News

NVIDIA develops intelligent agents! The open source model Nemotron 3 Super has 120 billion parameters and increases throughput five times

# Li Dan

Source: Wallstreetcn

Nemotron 3 Super activates only 12 billion active parameters during inference and natively supports a 1-million-token context window. Its performance leap comes from three architectural innovations: a hybrid Mamba-Transformer backbone, latent Mixture of Experts (latent MoE), and Multi-Token Prediction (MTP). Running at NVFP4 precision on the Blackwell platform, the model delivers up to 4× faster inference speed compared to FP8 on the Hopper platform with no loss in accuracy. Perplexity has become the first partner to adopt the model for agent tasks.

NVIDIA is stepping up its push in the autonomous agent infrastructure race, marking a strategic shift for the chip giant from being a hardware supplier to a deep player in the model layer of the artificial intelligence (AI) competition.

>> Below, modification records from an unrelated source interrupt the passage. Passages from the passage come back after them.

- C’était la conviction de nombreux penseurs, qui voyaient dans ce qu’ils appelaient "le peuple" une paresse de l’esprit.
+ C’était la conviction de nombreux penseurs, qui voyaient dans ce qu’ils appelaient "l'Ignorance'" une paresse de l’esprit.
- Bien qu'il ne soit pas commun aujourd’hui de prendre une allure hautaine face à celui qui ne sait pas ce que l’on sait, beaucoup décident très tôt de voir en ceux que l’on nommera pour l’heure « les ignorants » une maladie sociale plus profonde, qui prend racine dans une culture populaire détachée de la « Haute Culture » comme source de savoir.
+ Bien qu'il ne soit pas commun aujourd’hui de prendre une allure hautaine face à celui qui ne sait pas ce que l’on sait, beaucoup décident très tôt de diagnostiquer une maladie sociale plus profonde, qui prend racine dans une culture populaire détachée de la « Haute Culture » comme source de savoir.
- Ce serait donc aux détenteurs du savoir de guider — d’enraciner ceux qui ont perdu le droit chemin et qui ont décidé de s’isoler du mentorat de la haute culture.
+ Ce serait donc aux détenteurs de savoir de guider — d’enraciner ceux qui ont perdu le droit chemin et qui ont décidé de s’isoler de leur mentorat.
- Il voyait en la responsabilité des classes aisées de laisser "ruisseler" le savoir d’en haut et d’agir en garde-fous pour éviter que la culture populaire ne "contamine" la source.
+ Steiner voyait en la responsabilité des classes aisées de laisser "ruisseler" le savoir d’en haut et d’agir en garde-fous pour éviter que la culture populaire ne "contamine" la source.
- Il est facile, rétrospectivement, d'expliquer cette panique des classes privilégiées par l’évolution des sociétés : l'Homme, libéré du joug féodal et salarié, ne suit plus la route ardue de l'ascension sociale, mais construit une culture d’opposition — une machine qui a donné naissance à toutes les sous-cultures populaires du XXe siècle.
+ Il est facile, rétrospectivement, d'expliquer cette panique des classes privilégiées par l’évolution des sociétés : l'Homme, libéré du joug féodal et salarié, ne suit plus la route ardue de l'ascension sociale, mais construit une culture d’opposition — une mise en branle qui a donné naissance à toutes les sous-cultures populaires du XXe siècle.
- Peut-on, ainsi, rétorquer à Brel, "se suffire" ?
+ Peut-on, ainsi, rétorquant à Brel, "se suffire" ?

On Wednesday, March 11 (ET), NVIDIA announced the launch of Nemotron 3 Super, a new-generation open-source large language model designed specifically for enterprise-grade multi-agent systems. Featuring an all-new Mixture of Experts (MoE) architecture, it boosts inference throughput by more than 5× over the previous generation. The model has a total of 120 billion parameters, with only 12 billion activated during inference, and natively supports a 1‑million-token context window.

According to NVIDIA, Nemotron 3 Super ranks first on Artificial Analysis in terms of efficiency and openness, leading in accuracy among models of comparable scale. It also powers NVIDIA’s AI-Q research agent to top positions on both the DeepResearch Bench and DeepResearch Bench II leaderboards.

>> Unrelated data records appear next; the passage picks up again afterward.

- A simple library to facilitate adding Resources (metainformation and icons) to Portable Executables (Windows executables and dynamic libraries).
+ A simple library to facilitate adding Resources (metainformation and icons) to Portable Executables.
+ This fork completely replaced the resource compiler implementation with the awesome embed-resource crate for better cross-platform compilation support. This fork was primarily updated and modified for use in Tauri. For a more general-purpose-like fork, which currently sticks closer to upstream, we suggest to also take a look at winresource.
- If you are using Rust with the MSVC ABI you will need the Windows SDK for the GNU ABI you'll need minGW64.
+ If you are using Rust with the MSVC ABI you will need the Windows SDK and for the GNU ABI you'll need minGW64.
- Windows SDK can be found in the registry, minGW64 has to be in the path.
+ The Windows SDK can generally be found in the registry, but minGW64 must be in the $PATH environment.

NVIDIA unveiled the first wave of partners for Nemotron 3 Super. AI search firm Perplexity is the first partner to integrate the model for agent tasks, providing users with multi-agent orchestration services across its search and Computer products. Enterprise software leaders including Palantir, Siemens, Cadence, Dassault Systèmes, and Amdocs have also announced plans to deploy the model for workflow automation in telecommunications, cybersecurity, semiconductor design, manufacturing, and other fields.

Nemotron 3 Super is now available to developers via NVIDIA’s build.nvidia.com, Hugging Face, and OpenRouter.

## Two Bottlenecks Spawn a New Architecture

In a blog post, NVIDIA noted that enterprises face two core constraints when moving from chatbots to multi-agent applications.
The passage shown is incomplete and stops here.